* YOUR GOAL
Return, word for word, only the lines of the data below that lie between the line with "[48,450,55,460] * -> (125, 503) none" and the line with "[222,641,296,657] efficiency. ->", those two lines included.

Data excerpts
■ ■ ■ ■ ■ ■ ■

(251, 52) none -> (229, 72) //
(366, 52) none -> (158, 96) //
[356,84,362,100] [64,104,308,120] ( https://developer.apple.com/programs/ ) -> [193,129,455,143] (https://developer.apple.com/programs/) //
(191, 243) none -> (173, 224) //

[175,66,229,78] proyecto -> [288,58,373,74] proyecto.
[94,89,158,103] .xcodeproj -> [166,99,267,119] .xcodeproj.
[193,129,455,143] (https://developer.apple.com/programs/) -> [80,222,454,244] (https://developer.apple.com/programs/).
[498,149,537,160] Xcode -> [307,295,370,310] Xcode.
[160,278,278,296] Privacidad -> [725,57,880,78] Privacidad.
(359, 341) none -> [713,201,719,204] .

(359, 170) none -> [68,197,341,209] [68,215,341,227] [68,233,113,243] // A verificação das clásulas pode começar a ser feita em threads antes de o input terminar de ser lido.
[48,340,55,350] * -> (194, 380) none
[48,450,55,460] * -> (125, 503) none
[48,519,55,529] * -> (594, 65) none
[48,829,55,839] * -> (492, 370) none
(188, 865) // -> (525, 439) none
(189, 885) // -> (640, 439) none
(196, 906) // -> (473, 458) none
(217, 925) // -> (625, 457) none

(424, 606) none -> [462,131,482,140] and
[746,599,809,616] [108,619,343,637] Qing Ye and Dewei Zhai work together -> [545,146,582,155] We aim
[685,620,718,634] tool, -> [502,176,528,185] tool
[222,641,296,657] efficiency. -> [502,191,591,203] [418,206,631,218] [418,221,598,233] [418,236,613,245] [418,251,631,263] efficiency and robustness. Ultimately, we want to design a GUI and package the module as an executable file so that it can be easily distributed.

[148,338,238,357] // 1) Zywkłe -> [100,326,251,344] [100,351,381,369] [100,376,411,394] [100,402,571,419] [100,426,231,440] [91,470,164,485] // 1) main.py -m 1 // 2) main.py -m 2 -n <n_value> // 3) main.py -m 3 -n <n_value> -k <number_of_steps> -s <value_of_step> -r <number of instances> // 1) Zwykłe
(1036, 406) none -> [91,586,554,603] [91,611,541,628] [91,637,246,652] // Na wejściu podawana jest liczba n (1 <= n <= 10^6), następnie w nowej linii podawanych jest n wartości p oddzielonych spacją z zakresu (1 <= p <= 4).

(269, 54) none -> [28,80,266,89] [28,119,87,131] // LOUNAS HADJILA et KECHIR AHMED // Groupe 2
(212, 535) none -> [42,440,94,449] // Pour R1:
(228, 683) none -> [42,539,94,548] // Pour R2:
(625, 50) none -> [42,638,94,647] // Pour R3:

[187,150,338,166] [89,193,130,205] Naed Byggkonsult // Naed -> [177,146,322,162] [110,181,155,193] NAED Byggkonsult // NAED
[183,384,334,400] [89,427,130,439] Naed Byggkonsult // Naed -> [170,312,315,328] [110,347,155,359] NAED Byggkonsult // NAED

■ ■ ■ ■ ■ ■ ■

* OUTPUT FOR THIS EXERCISE
[48,450,55,460] * -> (125, 503) none
[48,519,55,529] * -> (594, 65) none
[48,829,55,839] * -> (492, 370) none
(188, 865) // -> (525, 439) none
(189, 885) // -> (640, 439) none
(196, 906) // -> (473, 458) none
(217, 925) // -> (625, 457) none

(424, 606) none -> [462,131,482,140] and
[746,599,809,616] [108,619,343,637] Qing Ye and Dewei Zhai work together -> [545,146,582,155] We aim
[685,620,718,634] tool, -> [502,176,528,185] tool
[222,641,296,657] efficiency. -> [502,191,591,203] [418,206,631,218] [418,221,598,233] [418,236,613,245] [418,251,631,263] efficiency and robustness. Ultimately, we want to design a GUI and package the module as an executable file so that it can be easily distributed.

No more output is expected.